Scope 3 Emissions For CSRD: What You Need To Know 

by  
AnhNguyen  
- June 11, 2024

Many businesses are endeavoring to lower their GHG emissions and keep track of their progress. Analyzing energy consumption across different areas of your company, such as offices, factories, storage facilities, and transportation, is a significant task. Yet, it’s just the beginning, the real effort and business benefits arise when you focus on Scope 3 emissions that are generated outside of your company’s premises. These emissions, often referred to as carbon emissions, result from activities in your extended supply chain. The impact of these Scope 3 emissions varies by industry and business model, but often, a substantial part of emissions come from upstream suppliers and raw materials. 

The regulations regarding Scope 3 emissions reporting are quickly evolving, Europe has implemented the Corporate Sustainability Reporting Directive (CSRD) that will gradually introduce Scope 3 disclosures for companies that meet certain standards. 

Understanding Scope 3 Emissions 

Scope 3 emissions are both an elusive and an essential part of greenhouse gas (GHG) inventory. Unlike scope 1 emissions which are direct GHG emissions from a company’s operations and scope 2 emissions that come from purchased electricity, scope 3 emissions are all the indirect GHG emissions that occur in a company’s entire value chain. This means that it includes emissions from the extraction and production of purchased materials and fuels, transport-related activities, and even the disposal of sold products.  

Even though it may seem overwhelming, understanding and reducing scope 3 emissions is crucial if we want to achieve a more sustainable future. As a result, more companies are now tracking, reporting, and reducing their scope 3 emissions to have a clear picture of their environmental impact and work towards carbon neutrality. 

Upstream & Downstream Complexity 

To better understand the complexities associated with Scope 3 emissions, it’s essential to distinguish between upstream and downstream activities. The table below provides a comparison of these two categories: 

 

Upstream Emissions 

Downstream Emissions 

Definition 

Emissions from activities related to the production of goods and services purchased by the company.  Emissions from activities related to the products after they leave the company’s control. 

Examples 

Extraction and production of raw materials; manufacturing processes performed by suppliers; business travel; waste generated in operations.  Use of sold products; end-of-life treatment of sold products; investments; franchise operations. 

Data Collection Challenges 

Requires detailed data from multiple suppliers; often lacks transparency and standardization.  Requires data on product usage and lifecycle impacts; often difficult to obtain reliable end-user information. 
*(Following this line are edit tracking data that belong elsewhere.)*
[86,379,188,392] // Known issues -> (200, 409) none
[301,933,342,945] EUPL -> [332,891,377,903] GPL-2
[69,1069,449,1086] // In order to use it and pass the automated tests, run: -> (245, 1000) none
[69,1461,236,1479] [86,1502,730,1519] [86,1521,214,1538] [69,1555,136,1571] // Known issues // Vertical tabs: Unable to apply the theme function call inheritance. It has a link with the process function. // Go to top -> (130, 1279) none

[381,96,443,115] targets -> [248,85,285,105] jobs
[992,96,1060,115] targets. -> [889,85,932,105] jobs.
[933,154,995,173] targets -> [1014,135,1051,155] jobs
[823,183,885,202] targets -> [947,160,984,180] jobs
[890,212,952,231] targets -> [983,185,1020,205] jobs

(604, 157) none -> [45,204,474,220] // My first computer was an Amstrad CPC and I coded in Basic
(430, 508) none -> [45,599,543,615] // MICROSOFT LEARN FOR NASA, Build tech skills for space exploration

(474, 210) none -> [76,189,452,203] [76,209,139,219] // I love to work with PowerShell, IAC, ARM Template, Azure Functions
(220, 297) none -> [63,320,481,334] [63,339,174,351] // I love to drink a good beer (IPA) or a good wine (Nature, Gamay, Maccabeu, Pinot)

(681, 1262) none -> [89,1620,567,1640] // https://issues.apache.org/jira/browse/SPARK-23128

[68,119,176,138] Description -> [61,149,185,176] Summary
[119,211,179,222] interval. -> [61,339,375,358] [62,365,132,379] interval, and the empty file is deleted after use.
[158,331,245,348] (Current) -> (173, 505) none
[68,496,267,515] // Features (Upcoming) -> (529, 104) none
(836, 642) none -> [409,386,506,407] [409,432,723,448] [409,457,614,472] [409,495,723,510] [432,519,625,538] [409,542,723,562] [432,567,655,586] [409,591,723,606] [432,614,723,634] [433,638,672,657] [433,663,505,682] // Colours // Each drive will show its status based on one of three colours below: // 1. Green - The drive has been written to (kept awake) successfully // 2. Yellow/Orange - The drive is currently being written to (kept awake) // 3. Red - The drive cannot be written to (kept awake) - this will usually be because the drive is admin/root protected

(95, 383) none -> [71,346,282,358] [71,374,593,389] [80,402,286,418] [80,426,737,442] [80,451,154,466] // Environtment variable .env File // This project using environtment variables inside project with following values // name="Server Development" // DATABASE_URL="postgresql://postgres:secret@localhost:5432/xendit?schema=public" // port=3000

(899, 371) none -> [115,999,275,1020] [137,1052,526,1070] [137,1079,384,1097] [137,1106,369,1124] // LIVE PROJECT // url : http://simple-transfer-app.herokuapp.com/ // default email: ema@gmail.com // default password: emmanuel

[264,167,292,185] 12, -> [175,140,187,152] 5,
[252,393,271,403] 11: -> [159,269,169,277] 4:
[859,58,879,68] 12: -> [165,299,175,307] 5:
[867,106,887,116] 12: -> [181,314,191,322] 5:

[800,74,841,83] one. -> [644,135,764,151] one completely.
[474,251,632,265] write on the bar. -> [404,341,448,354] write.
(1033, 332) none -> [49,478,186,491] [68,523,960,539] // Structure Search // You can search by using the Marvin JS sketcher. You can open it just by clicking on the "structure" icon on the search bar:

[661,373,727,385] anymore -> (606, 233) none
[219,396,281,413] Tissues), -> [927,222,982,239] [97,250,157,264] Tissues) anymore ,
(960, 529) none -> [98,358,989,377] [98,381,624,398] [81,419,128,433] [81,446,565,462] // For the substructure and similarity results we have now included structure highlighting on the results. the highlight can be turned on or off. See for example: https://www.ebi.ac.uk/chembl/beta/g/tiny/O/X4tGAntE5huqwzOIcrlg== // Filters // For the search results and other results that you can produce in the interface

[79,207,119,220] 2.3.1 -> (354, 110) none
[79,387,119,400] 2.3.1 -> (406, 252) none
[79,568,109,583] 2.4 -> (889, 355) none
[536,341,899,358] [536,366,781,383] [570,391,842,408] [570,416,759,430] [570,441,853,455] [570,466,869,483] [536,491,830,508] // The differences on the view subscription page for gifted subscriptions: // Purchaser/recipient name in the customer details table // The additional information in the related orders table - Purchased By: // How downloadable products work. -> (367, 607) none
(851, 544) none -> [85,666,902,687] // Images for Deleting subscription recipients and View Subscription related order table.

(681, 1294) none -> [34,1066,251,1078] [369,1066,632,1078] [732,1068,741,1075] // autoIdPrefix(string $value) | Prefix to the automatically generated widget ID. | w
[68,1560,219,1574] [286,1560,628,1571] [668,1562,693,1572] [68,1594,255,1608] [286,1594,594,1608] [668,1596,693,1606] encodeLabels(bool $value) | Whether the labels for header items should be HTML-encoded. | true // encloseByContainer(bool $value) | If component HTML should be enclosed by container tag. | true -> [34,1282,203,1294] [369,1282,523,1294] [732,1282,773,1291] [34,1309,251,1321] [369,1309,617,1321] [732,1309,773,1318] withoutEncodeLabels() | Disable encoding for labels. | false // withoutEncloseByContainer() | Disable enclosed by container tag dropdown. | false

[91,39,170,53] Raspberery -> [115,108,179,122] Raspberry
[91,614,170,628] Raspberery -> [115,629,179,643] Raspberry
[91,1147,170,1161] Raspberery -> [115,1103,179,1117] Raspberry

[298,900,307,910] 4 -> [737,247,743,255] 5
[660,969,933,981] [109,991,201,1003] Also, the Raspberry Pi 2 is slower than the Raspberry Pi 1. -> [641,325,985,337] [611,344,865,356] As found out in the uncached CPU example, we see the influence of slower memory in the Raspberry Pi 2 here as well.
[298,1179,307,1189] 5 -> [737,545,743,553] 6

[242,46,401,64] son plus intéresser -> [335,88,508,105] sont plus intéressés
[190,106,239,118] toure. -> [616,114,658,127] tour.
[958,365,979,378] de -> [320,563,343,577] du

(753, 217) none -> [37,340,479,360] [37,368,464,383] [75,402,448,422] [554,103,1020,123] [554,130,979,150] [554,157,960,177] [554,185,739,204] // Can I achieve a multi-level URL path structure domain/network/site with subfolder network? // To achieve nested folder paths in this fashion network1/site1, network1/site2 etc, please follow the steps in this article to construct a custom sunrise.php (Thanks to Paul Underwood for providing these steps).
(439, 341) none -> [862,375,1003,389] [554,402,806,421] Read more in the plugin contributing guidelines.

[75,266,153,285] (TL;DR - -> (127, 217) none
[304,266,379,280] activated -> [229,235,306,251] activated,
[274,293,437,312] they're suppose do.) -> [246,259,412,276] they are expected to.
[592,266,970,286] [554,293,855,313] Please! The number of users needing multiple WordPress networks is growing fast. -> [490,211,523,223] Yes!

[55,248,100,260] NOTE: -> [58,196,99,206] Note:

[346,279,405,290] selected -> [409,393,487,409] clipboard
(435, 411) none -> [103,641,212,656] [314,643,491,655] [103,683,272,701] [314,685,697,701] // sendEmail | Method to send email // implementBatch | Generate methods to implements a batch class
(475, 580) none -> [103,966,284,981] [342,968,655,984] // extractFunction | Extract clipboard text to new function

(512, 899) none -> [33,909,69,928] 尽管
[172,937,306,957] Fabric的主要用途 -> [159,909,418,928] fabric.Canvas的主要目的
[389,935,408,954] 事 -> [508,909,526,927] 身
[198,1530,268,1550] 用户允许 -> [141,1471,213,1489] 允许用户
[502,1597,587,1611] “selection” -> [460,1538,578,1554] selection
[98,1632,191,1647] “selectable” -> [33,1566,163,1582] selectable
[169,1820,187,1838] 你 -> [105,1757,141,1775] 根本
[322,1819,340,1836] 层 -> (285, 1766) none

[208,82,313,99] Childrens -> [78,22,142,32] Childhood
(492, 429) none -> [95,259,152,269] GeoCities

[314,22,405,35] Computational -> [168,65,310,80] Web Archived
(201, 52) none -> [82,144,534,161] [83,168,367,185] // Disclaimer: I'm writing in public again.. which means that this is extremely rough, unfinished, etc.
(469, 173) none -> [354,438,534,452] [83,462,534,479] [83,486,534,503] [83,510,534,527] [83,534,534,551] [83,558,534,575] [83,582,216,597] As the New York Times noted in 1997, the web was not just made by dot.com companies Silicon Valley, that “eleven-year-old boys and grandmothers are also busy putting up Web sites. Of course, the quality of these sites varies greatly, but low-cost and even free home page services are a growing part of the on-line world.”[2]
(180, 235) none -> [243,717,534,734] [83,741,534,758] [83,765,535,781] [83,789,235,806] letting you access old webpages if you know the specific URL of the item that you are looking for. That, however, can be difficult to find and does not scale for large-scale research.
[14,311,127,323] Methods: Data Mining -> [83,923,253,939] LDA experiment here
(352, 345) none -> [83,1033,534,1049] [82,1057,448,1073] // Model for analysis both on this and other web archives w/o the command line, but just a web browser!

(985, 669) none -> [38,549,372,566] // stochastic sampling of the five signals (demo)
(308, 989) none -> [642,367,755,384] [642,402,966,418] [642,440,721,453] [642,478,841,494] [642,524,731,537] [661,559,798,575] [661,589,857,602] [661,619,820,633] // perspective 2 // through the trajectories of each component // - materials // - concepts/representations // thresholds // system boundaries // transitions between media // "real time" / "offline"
Impact on Carbon Footprint 

Significant contributor to overall emissions; often represents a large portion of a company’s carbon footprint.  Also, a substantial portion of total emissions; critical for understanding full environmental impact. 

Understanding these differences can help companies prioritize their efforts in managing and reducing Scope 3 emissions, creating comprehensive strategies for both supply chain and product lifecycle emissions. 

Scope 3 Emissions For CSRD: Why It Matters 

According to CDP calculations [1], around 75% of a company’s total emissions can be attributed to Scope 3 emissions. Other reports indicate that the world’s eight key sectors (Food, Construction, Fashion, Fast-Moving Consumer Goods, Electronics, Automotive, Professional Services and Freight) [2] are responsible for 50% of global greenhouse gas emissions. These findings also present that indirect emissions (Scope 3) from heavy energy-consuming sectors are escalating at a quicker pace compared to their direct emissions (Scope 1 and 2) [3]. 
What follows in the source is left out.